Clarence Metcalf was convicted of buying, receiving and aiding in the concealment of stolen property, and he brings error. Affirmed.
(Syllabus by the Court.)
Though one committing larceny cannot be adjudged guilty of receiving thing stolen, confederate of thief may be guilty, under Comp.Gen.Laws 1927, § 7239, of both receiving and concealing property which latter has stolen.
Fact that one charged with buying, receiving, or aiding in concealment of stolen property under Comp.Gen.Laws 1927, § 7239, was on outside of building waiting to receive goods after they were taken from house, does not necessarily make such receipt of goods part of larceny in fact.
Philip D. Beall, of Pensacola, for plaintiff in error.
Fred H Davis, Atty. Gen., and Roy Campbell, Asst. Atty. Gen., for the State.
The plaintiff in error was convicted of the offense denounced by section 7239, Comp.Gen.Laws 1927, providing the punishment for buying, receiving, or aiding in the concealment of stolen property.
The indictment was presented by the grand jury of Santa Rosa county, and charged the defendant, plaintiff in error here with breaking and entering a dwelling house with intent to steal money and property of the value of less than $50. The dwelling house was alleged to be in Santa Rosa county, and to be the property of Mrs. G.A. Duncan. The second count charged the offense of which the accused was found guilty. That count charged the receiving by the accused of certain described goods and chattels, alleged to be the property of Mrs. Duncan and of the value of $51.
Mrs Duncan, who was living at New Orleans, learned that her house at Town Point, in Santa Rosa county, had been entered, and her property stored therein had been taken away.

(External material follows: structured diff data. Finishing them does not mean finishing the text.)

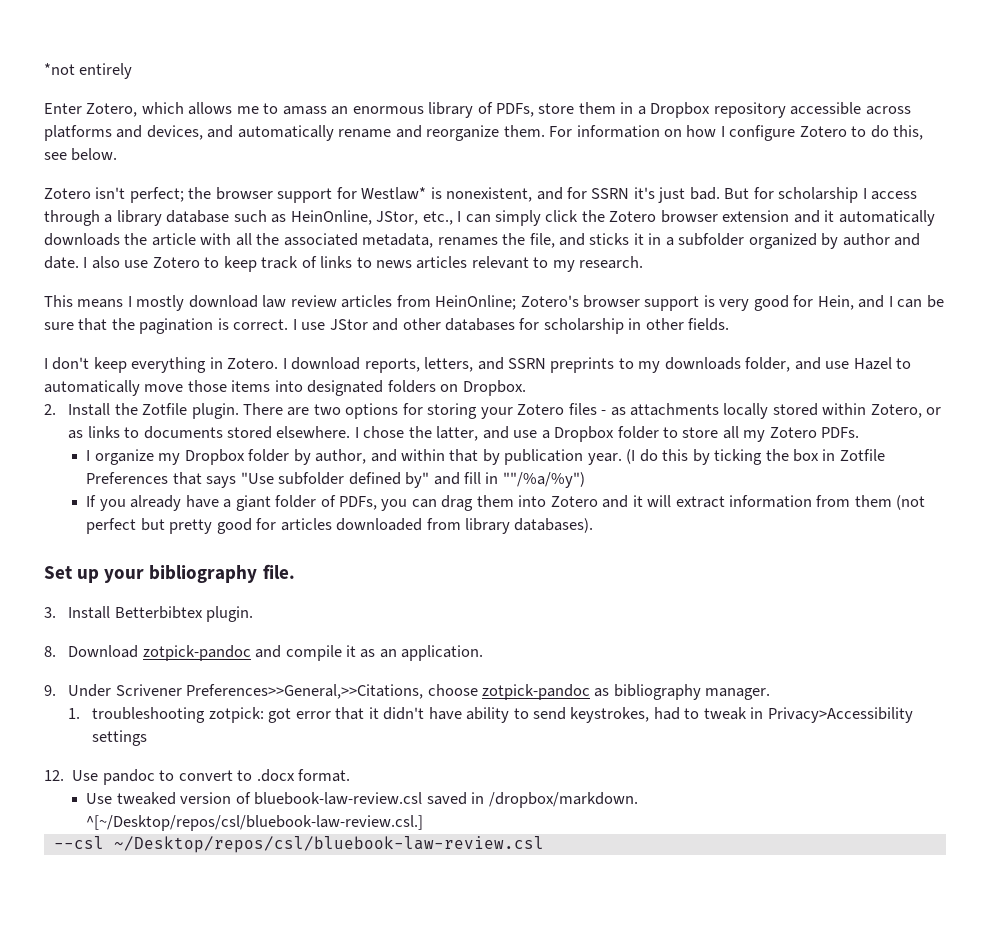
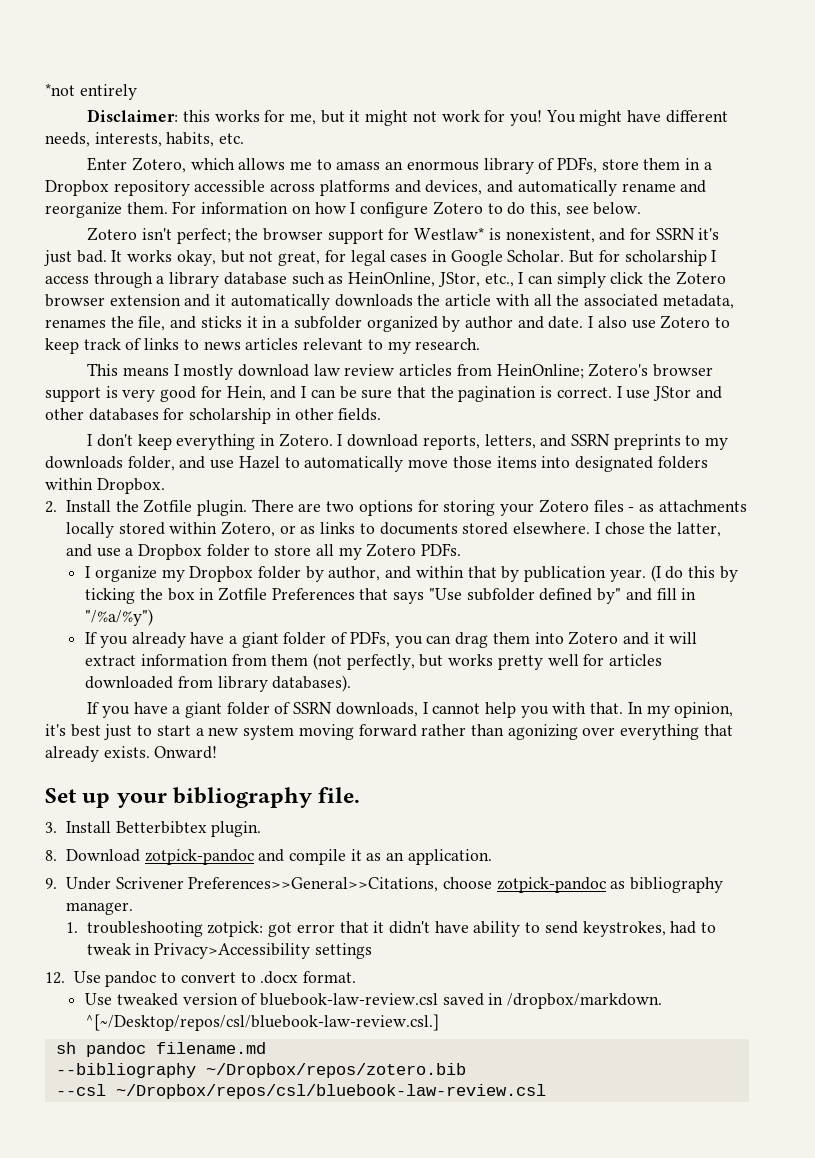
+ Disclaimer: this works for me, but it might not work for you! You might have different needs, interests, habits, etc.
+ It works okay, but not great, for legal cases in Google Scholar.
- I download reports, letters, and SSRN preprints to my downloads folder, and use Hazel to automatically move those items into designated folders on Dropbox.
+ I download reports, letters, and SSRN preprints to my downloads folder, and use Hazel to automatically move those items into designated folders within Dropbox.
- (I do this by ticking the box in Zotfile Preferences that says "Use subfolder defined by" and fill in ""/%a/%y")
+ (I do this by ticking the box in Zotfile Preferences that says "Use subfolder defined by" and fill in "/%a/%y")
- If you already have a giant folder of PDFs, you can drag them into Zotero and it will extract information from them (not perfect but pretty good for articles downloaded from library databases).
+ If you already have a giant folder of PDFs, you can drag them into Zotero and it will extract information from them (not perfectly, but works pretty well for articles downloaded from library databases).
+ If you have a giant folder of SSRN downloads, I cannot help you with that. In my opinion, it's best just to start a new system moving forward rather than agonizing over everything that already exists. Onward!
- 9. Under Scrivener Preferences>>General,>>Citations, choose zotpick-pandoc as bibliography manager.
+ 9. Under Scrivener Preferences>>General>>Citations, choose zotpick-pandoc as bibliography manager.
+ sh pandoc filename.md
+ --bibliography ~/Dropbox/repos/zotero.bib
- --csl ~/Desktop/repos/csl/bluebook-law-review.csl
+ --csl ~/Dropbox/repos/csl/bluebook-law-review.csl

She came to Town Point, discovered that her house had been entered, and the property stolen. She obtained a search warrant to search the house of the defendant at Pensacola, in Escambia county. The stolen property was found in the possession of the accused, who at the time, afterwards, and at the trial, gave confused accounts of how he acquired possession of the goods. In one statement he admitted that some one else broke into the house, but he assisted in taking the goods away. Such was his admission, according to the statement of one of the witnesses.
The position taken by counsel for the plaintiff in error is that the accused, not having been convicted on the first count charging a breaking and entering, was therefore acquitted of that charge, which meant a finding that he was not present aiding and abetting the entry and larceny; that the evidence against him on the question of his presence at the place and time of the commission of the offense of breaking and...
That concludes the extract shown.